Stored dataset items
****

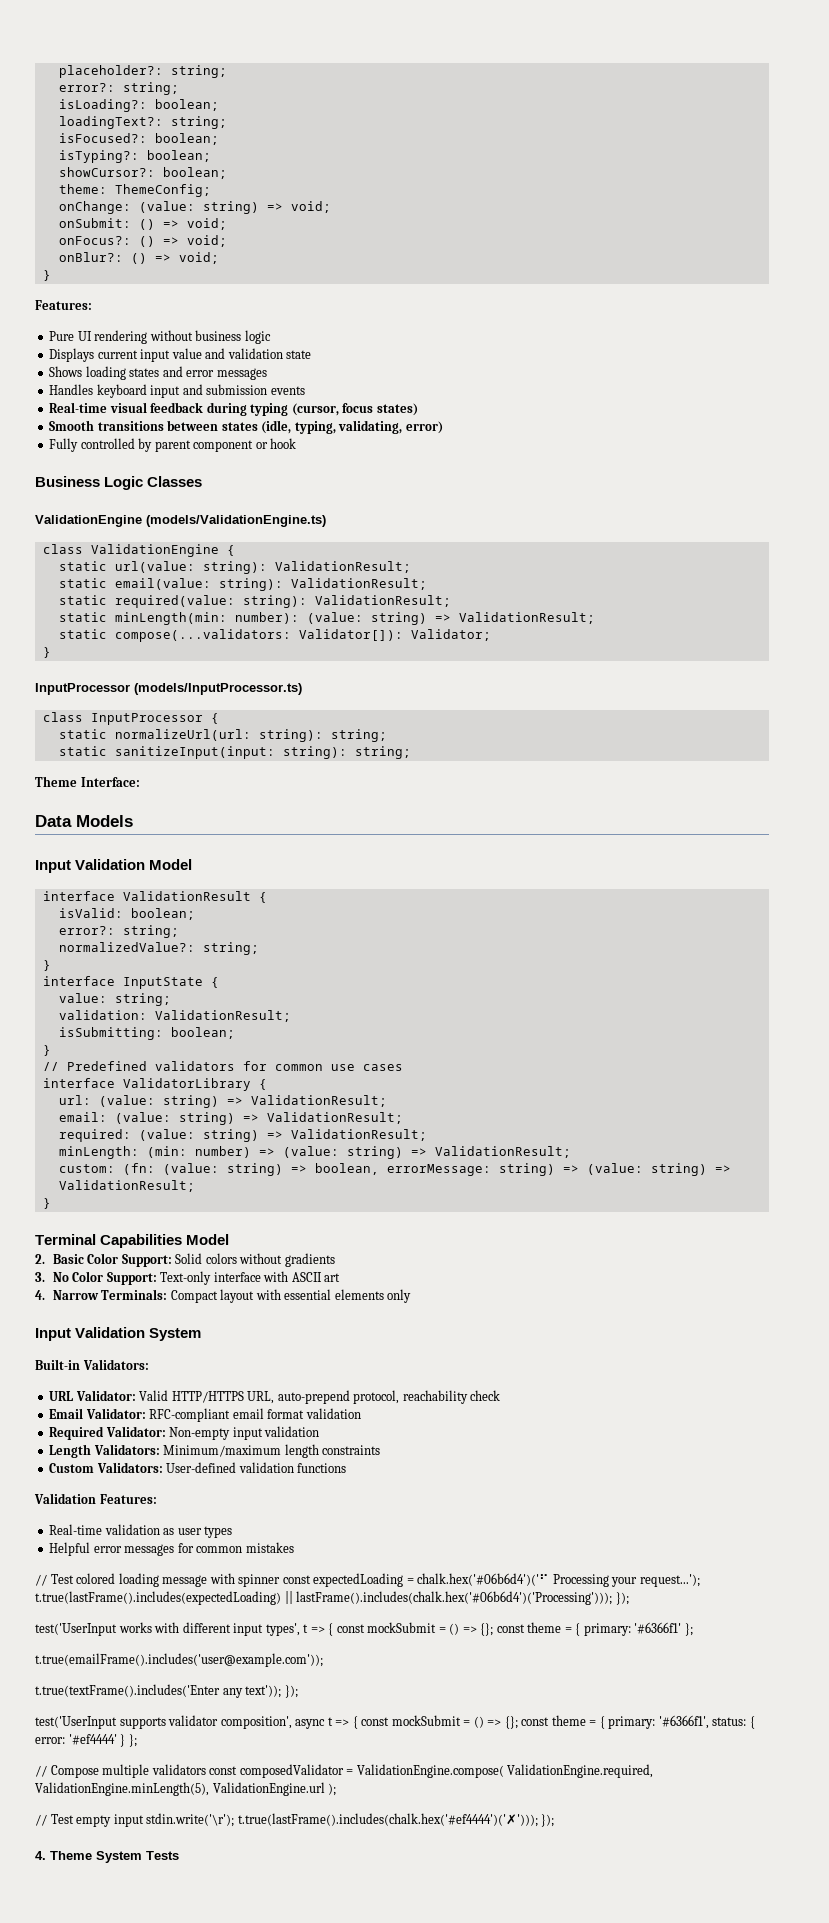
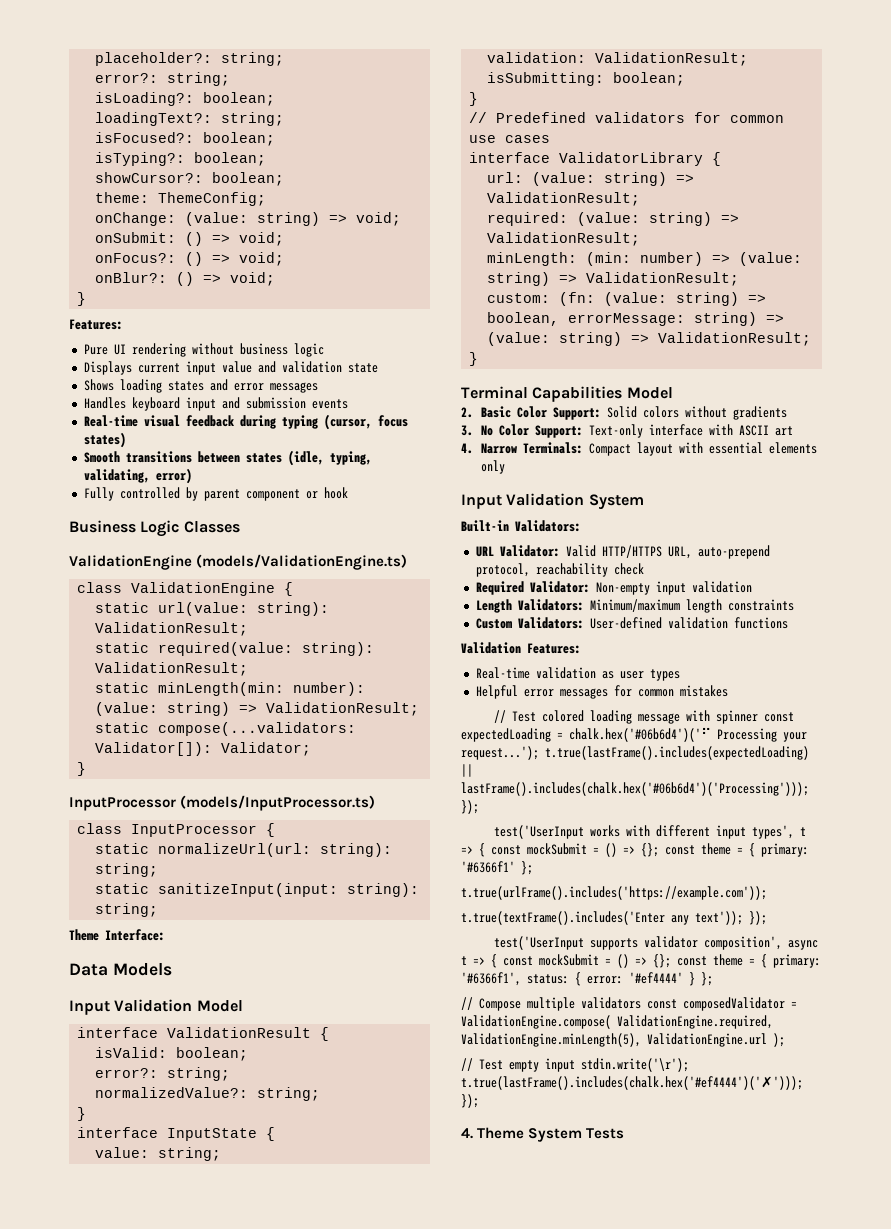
- static email(value: string): ValidationResult;
- email: (value: string) => ValidationResult;
- Email Validator: RFC-compliant email format validation
- t.true(emailFrame().includes('user@example.com'));
+ t.true(urlFrame().includes('https://example.com'));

****

◆ DIRECTIONS FOR THIS TASK
Which lines above contain "string"? Show each of them.

◆ SOLUTION BELOW
- static email(value: string): ValidationResult;
- email: (value: string) => ValidationResult;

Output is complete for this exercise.